» **EXERCISE BRIEF**
Print out the entries from the line containing "padding: 6px 14px" through the last line, exactly, and print nothing else. Pictures are not copied.

SUPPLIED DATA section start

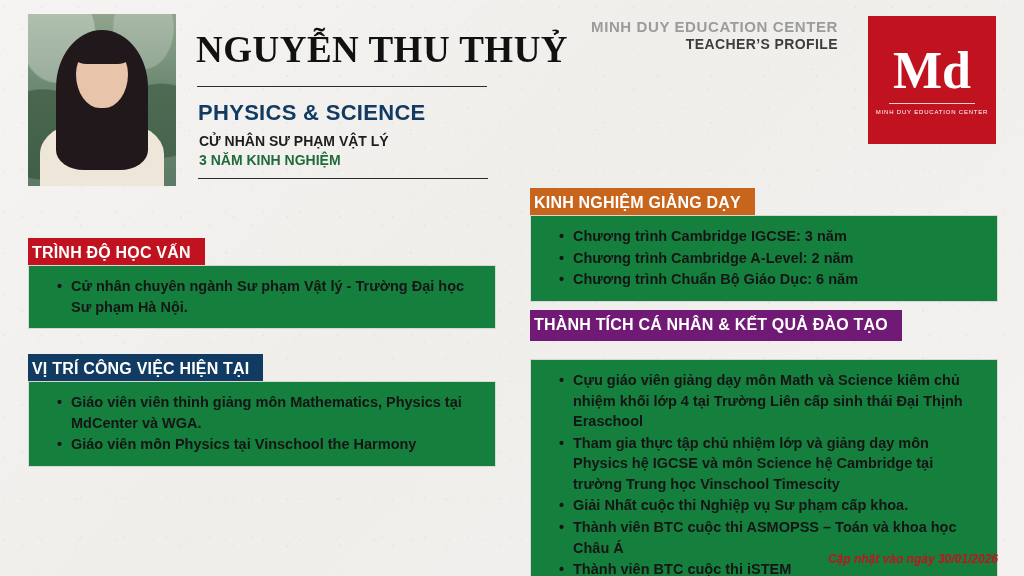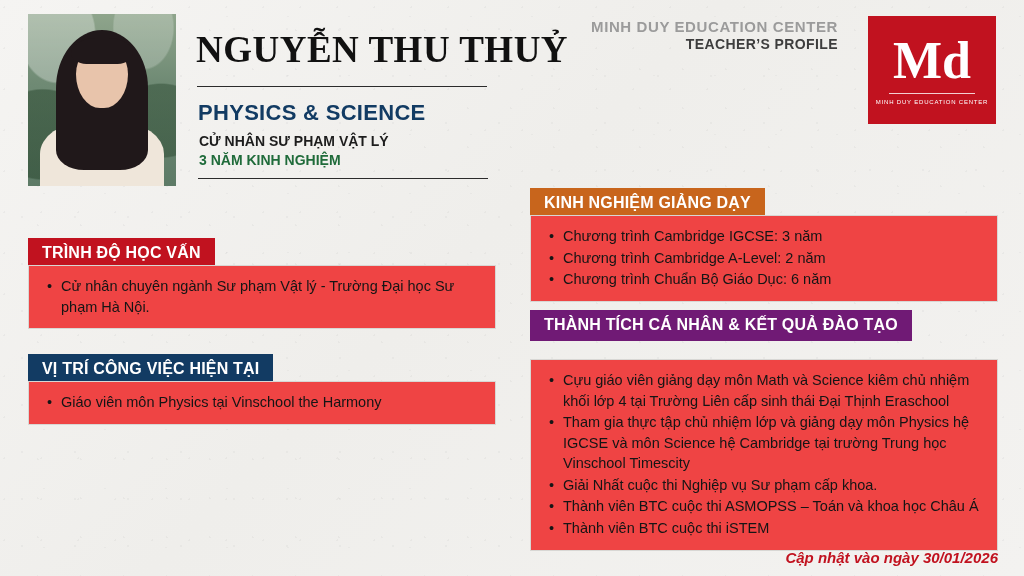"Md" .logo { height: 108px -> 128px }
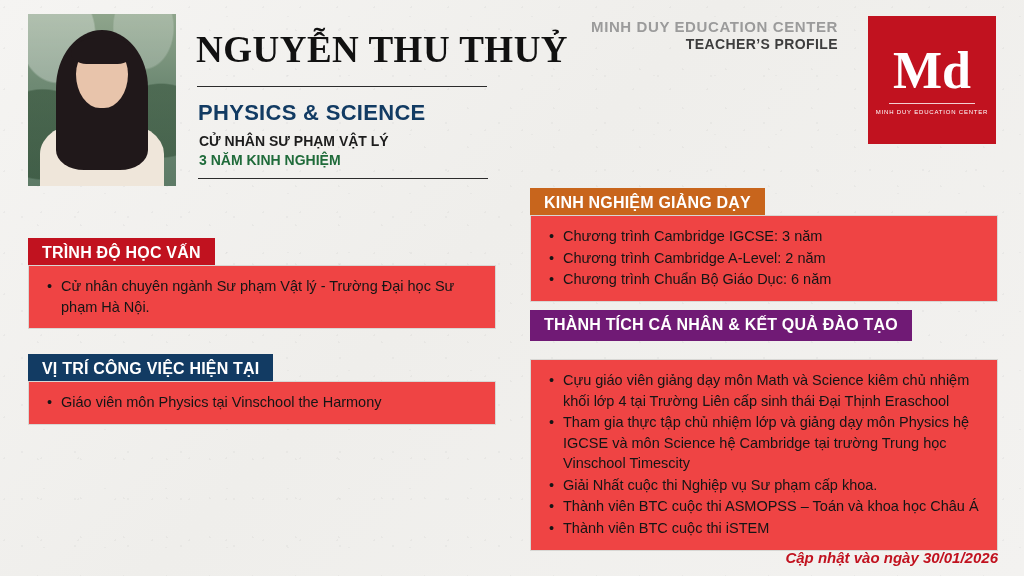"KINH NGHIỆM GIẢNG DẠY" .sec-head { padding: 6px 14px 7px 14px -> 6px 14px 7px 4px }
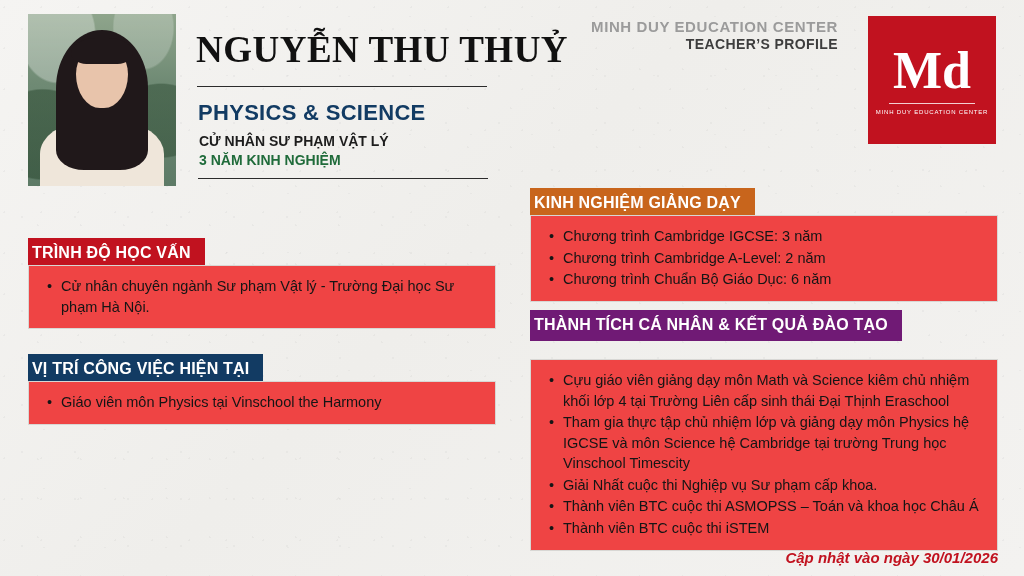"Chương trình Cambridge IGCSE: 3" .sec-body { background: #ef4444 -> #15803d; font-weight: none -> bold; padding: 10px 14px 10px 14px -> 10px 14px 10px 24px }
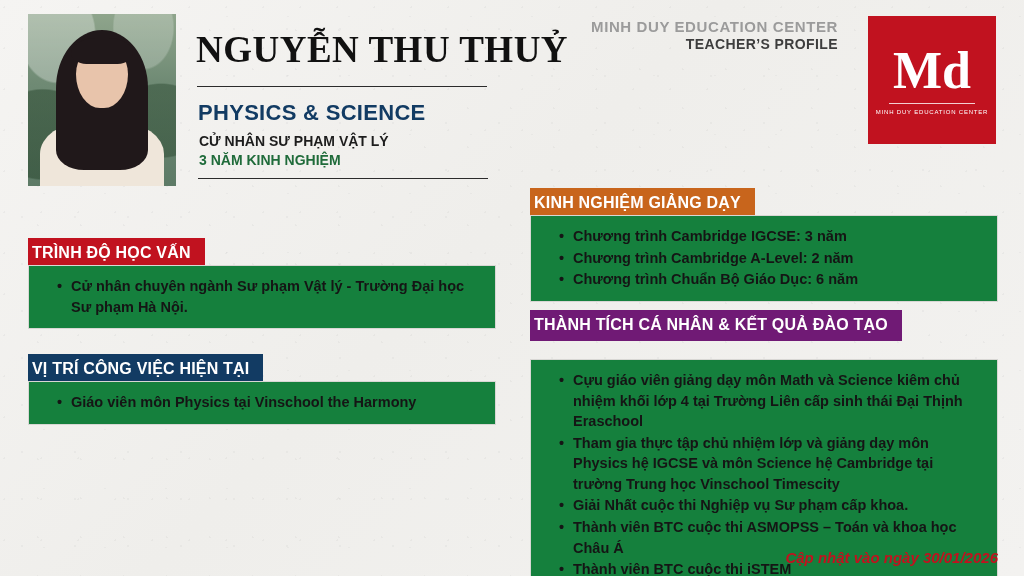"Giáo viên viên thỉnh giảng" li { html: none -> <li>Giáo viên viên thỉnh giảng môn Mathematics, Physics tại MdCenter và WGA.</li> }
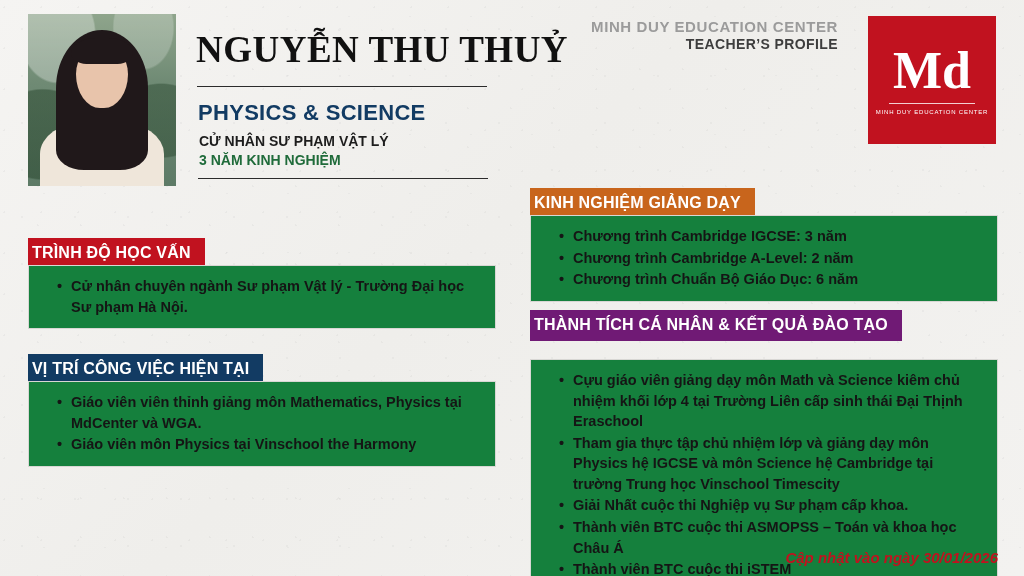"Cập nhật vào ngày 30/01/2026" .updated { font-size: 15px -> 12px }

SUPPLIED DATA section end

» **FINAL ANSWER**
"KINH NGHIỆM GIẢNG DẠY" .sec-head { padding: 6px 14px 7px 14px -> 6px 14px 7px 4px }
"Chương trình Cambridge IGCSE: 3" .sec-body { background: #ef4444 -> #15803d; font-weight: none -> bold; padding: 10px 14px 10px 14px -> 10px 14px 10px 24px }
"Giáo viên viên thỉnh giảng" li { html: none -> <li>Giáo viên viên thỉnh giảng môn Mathematics, Physics tại MdCenter và WGA.</li> }
"Cập nhật vào ngày 30/01/2026" .updated { font-size: 15px -> 12px }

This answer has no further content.